One of the elected members of the Chicago City Council insisted he didn’t think a federal investigation was warranted. Then it was disclosed he was a retired police officer. I thought the “brotherhood of silence” was something made up for the movies. Not so, it’s real and active. The question is where does this occur, and what resources will be put into police reform.

This brings me to the local Chicago media, which took no action until one individual activist reporter got the job done. He alone exposed this cover-up for what it is ― a national disgrace. Since then, the New York Times and national media have really hopped on board. But then again, they were not the ones who were complicit in what happened and its ugly aftermath.

I’m thankful I live in this community. We in the Moorhead-Fargo area are well served by our police and sheriffs’ departments and state police on both sides of the river. We also have great newspaper and television outlets and radio talk-show hosts who ― had anything like this happened around here ― would have been on it like fleas on a dog. I can’t in my worst nightmare envision our local governing bodies doing anything but the right thing.

With the revelation of the Chicago cover-up, I’m no longer as suspicious of other claims of incidents being hidden, ignored and willfully concealed in major cities. I am hopeful that this still-developing story will give all of us pause and result in reform where it is needed.
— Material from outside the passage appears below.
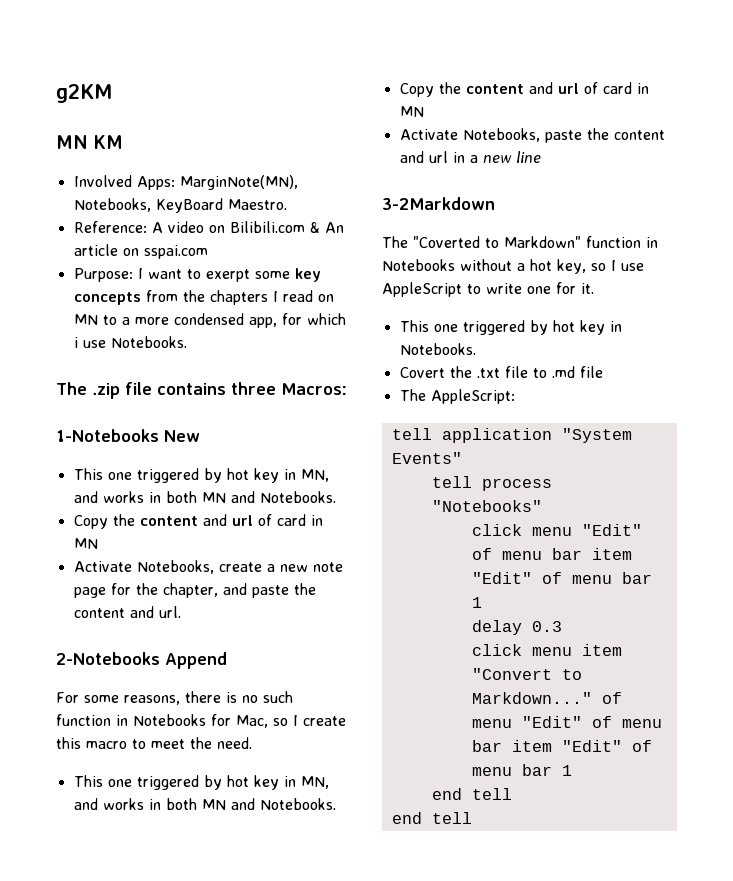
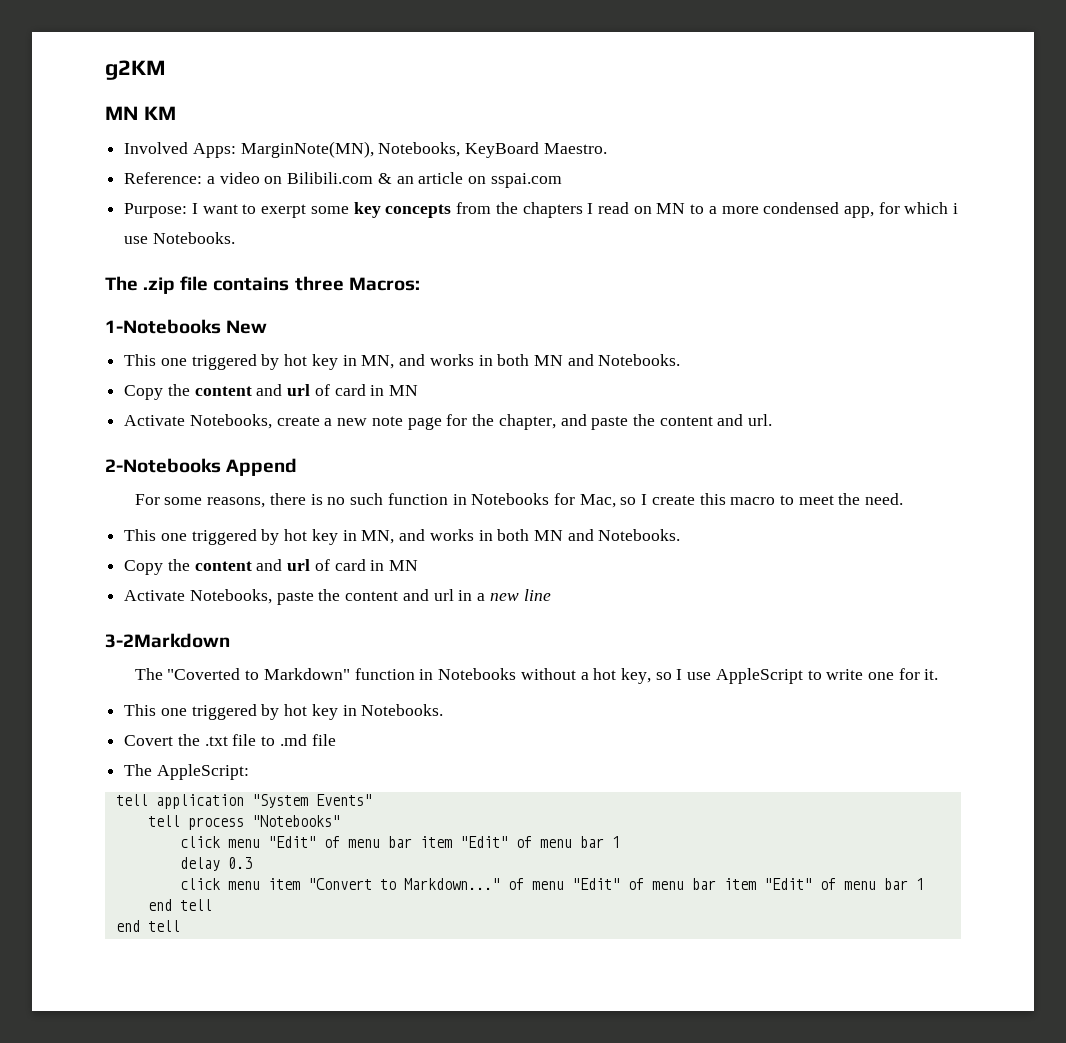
[151,222,163,233] A -> [206,176,215,184] a
[324,222,344,233] An -> [396,176,414,184] an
This is a story that never should have had feet ― because it never should have happened. Stay tuned for more developments. This horse has left the barn and is still running free.

Oh, and I mustn’t forget to mention one more damning fact: After one year, States Attorney Alvarez charged the police officer with murder ― on the same day the videotape that exposed the whole corrupt cover-up was released to the public.